**Problem description:** Below are lines of data; give the number of them that contain "Propylon", and only that.

**Excerpted data:**
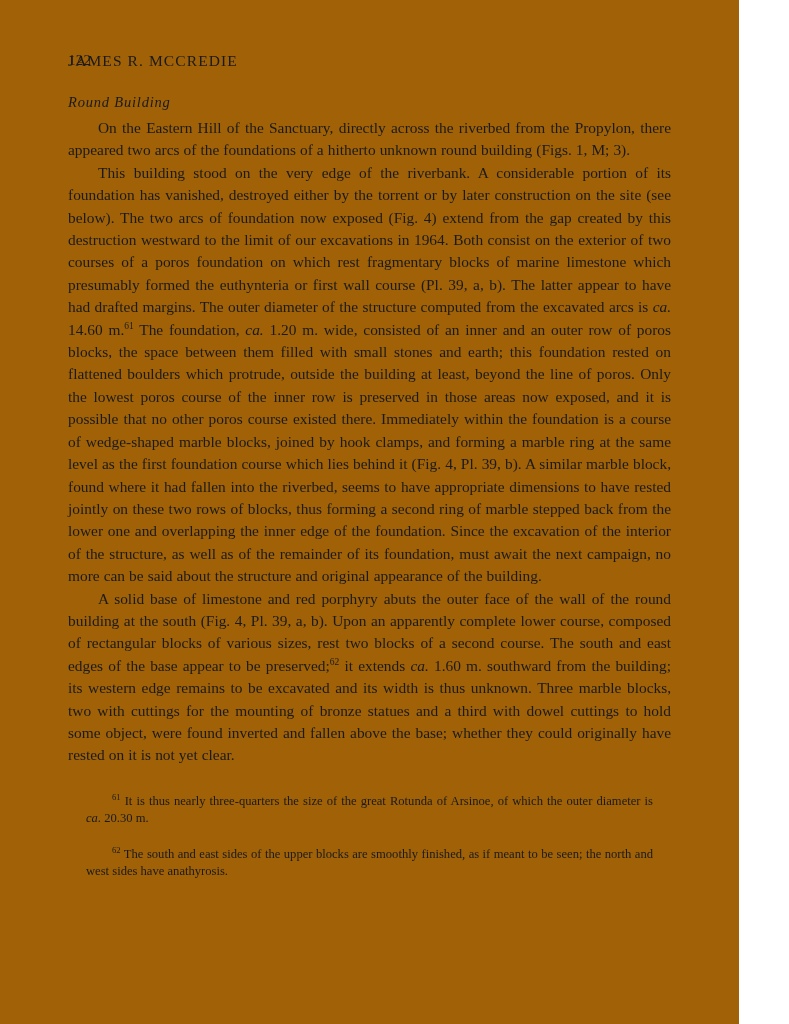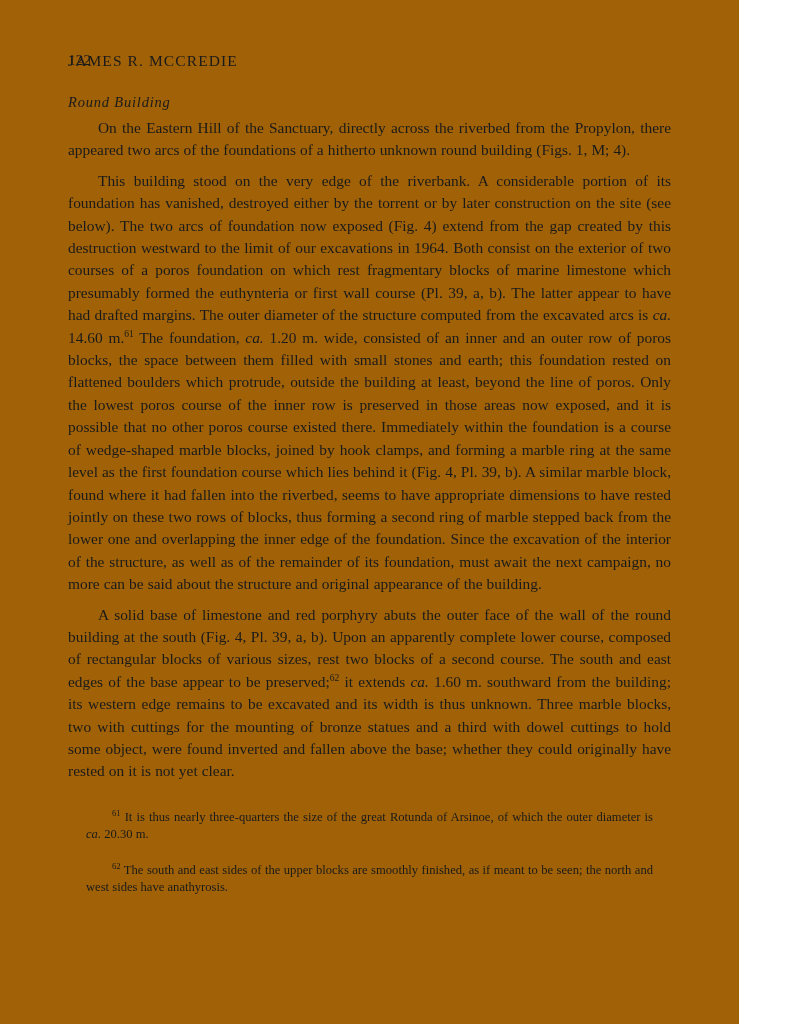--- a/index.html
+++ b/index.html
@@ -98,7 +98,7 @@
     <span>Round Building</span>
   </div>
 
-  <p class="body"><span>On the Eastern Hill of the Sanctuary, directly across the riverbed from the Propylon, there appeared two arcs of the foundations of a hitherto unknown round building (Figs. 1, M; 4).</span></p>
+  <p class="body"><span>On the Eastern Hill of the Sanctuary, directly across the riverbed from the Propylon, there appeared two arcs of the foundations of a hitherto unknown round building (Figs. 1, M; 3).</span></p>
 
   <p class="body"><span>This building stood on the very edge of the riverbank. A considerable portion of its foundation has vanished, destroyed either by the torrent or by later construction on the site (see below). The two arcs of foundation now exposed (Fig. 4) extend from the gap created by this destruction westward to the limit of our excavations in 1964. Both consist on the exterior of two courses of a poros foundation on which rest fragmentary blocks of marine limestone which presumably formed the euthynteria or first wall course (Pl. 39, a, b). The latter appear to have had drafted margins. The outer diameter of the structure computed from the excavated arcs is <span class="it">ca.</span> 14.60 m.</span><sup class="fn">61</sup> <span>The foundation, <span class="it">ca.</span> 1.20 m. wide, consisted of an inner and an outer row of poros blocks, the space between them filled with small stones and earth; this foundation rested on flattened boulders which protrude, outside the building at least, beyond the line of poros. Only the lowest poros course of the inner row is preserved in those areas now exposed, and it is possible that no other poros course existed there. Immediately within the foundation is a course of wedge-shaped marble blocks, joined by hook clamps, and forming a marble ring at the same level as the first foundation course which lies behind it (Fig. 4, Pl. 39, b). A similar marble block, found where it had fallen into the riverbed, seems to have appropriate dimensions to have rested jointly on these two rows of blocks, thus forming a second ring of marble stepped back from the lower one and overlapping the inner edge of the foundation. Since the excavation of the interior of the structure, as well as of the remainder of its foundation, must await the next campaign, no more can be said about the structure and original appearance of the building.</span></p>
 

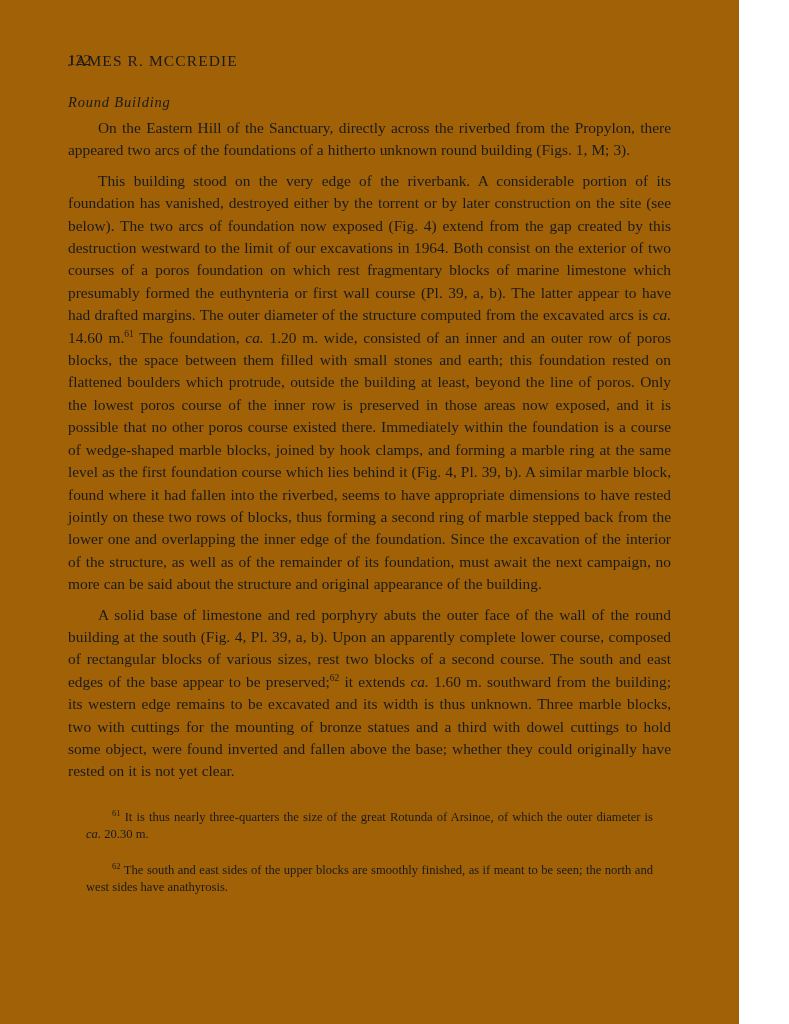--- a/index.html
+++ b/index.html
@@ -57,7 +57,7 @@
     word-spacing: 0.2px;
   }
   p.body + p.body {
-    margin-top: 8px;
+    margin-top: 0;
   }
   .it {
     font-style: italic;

**Answer section:** 2